A peripheral edge grinding tool for a sheet material, comprising: a center axis of rotation, and two spherical abrasive surfaces disposed opposite to each other with the central axis of the rotation as a central axis. The peripheral edge grinding tool of the sheet material according to claim 1, wherein a cylindrical grinding tool surface is coupled to an inner diameter end of the two spherical abrasive surfaces. A chamfering device for a sheet material, comprising: a peripheral edge grinding tool comprising a central axis of rotation and two spherical abrasive surfaces disposed opposite the central axis of rotation; a longitudinal feed table that actuates the periphery The processing tool moves up and down in a direction perpendicular to the face of the 3D panel being machined; and a control device that controls the longitudinal feed table and the peripheral edge machining tool to be associated with the movement of the periphery of the processed 3D panel Lifting and lowering.
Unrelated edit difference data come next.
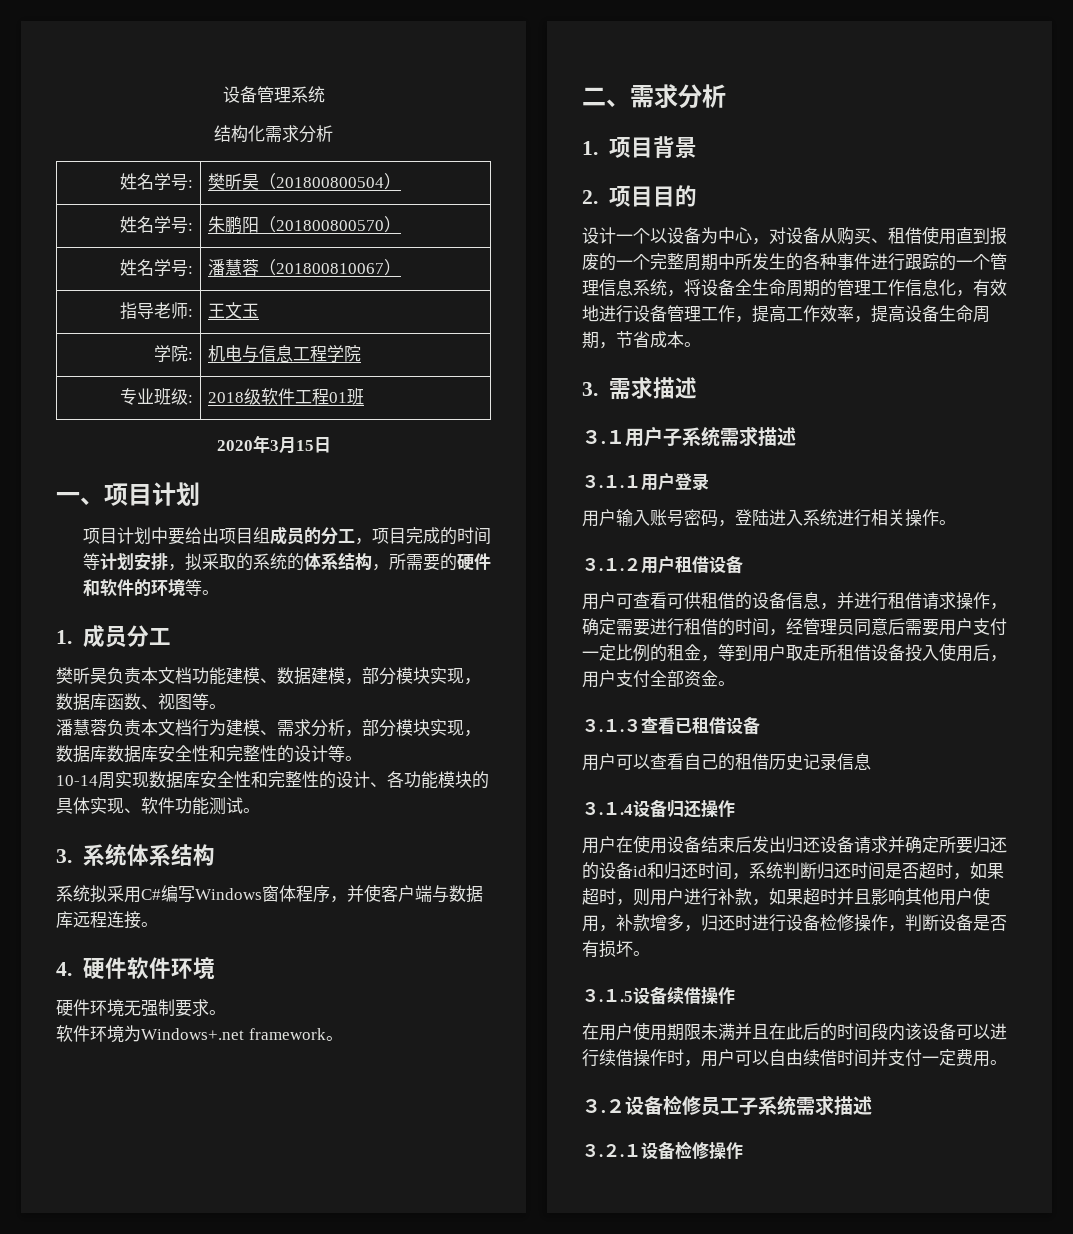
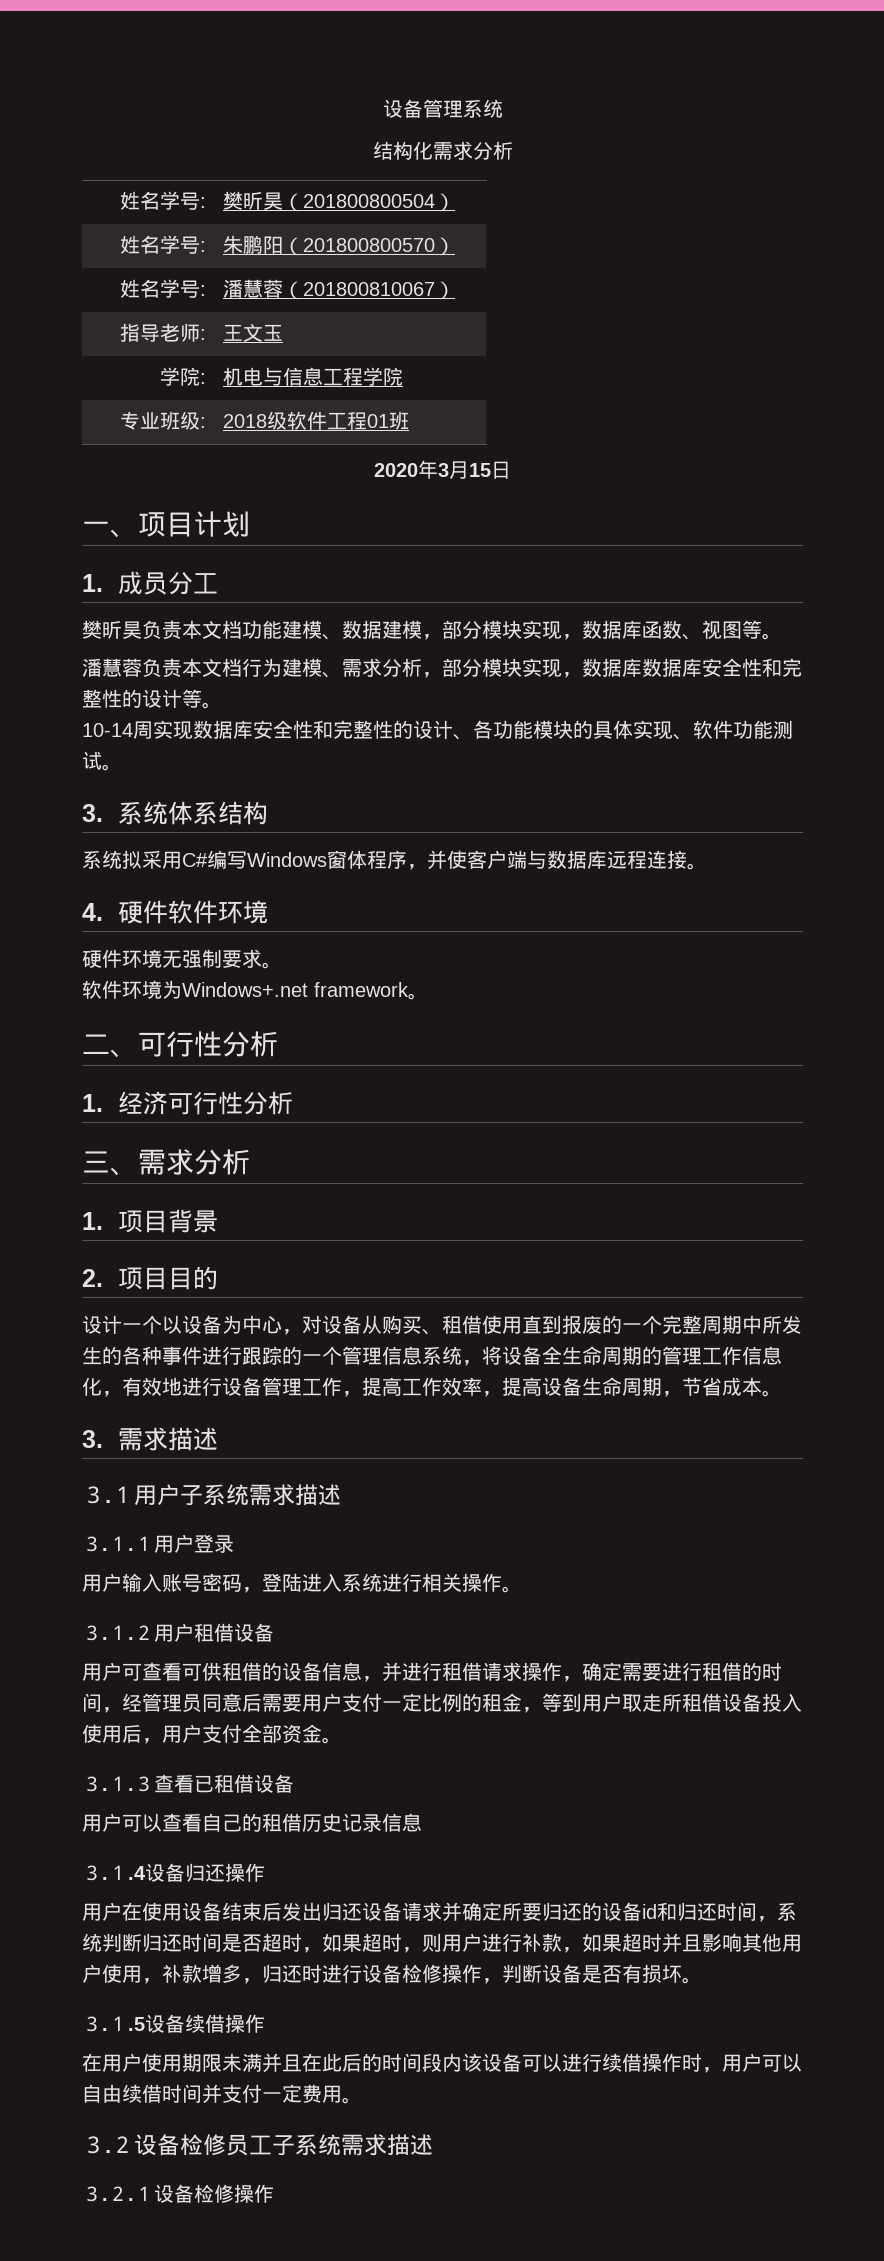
- 项目计划中要给出项目组成员的分工，项目完成的时间等计划安排，拟采取的系统的体系结构，所需要的硬件和软件的环境等。
- 二、需求分析
+ 二、可行性分析
+ 1.经济可行性分析
+ 三、需求分析

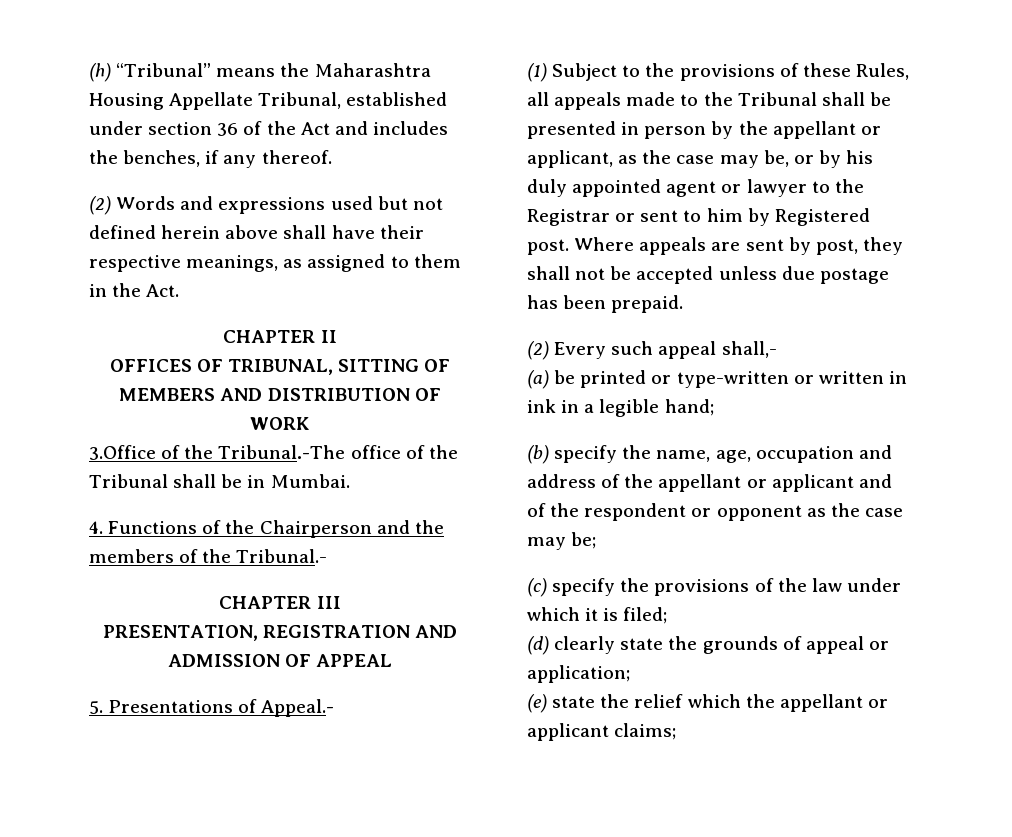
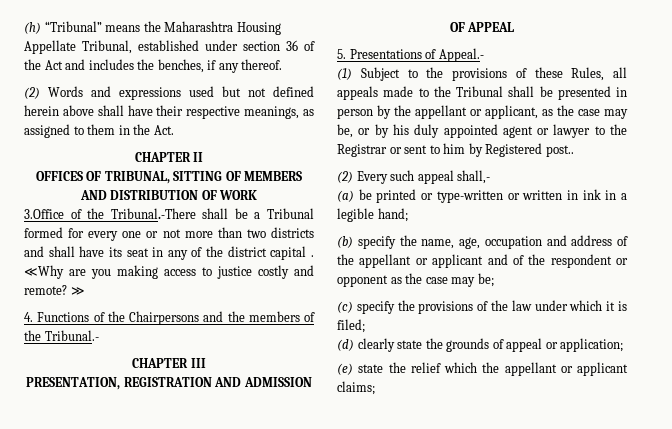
- 3.Office of the Tribunal.-The office of the Tribunal shall be in Mumbai.
+ 3.Office of the Tribunal.-There shall be a Tribunal formed for every one or not more than two districts and shall have its seat in any of the district capital . ≪Why are you making access to justice costly and remote? ≫
- 4. Functions of the Chairperson and the members of the Tribunal.-
+ 4. Functions of the Chairpersons and the members of the Tribunal.-
- (1) Subject to the provisions of these Rules, all appeals made to the Tribunal shall be presented in person by the appellant or applicant, as the case may be, or by his duly appointed agent or lawyer to the Registrar or sent to him by Registered post. Where appeals are sent by post, they shall not be accepted unless due postage has been prepaid.
+ (1) Subject to the provisions of these Rules, all appeals made to the Tribunal shall be presented in person by the appellant or applicant, as the case may be, or by his duly appointed agent or lawyer to the Registrar or sent to him by Registered post..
The chamfering device of the sheet material according to claim 3, wherein a cylindrical grinding tool surface is coupled to an inner diameter end of the two spherical abrasive surfaces of the peripheral processing abrasive. The chamfering device of the sheet material according to claim 3 or 4, further comprising: a grinding tool shaft axially supported by the longitudinal feeding table, the peripheral edge being mounted at a lower end of the grinding tool shaft a grinding tool; and a cutting tool shaft, wherein the shaft is supported by a lifting platform provided on the longitudinal feeding table in a manner capable of lifting and lowering, and a circumferential surface is used as a grinding surface at a lower end of the cutting tool shaft The cylindrical cutting tool.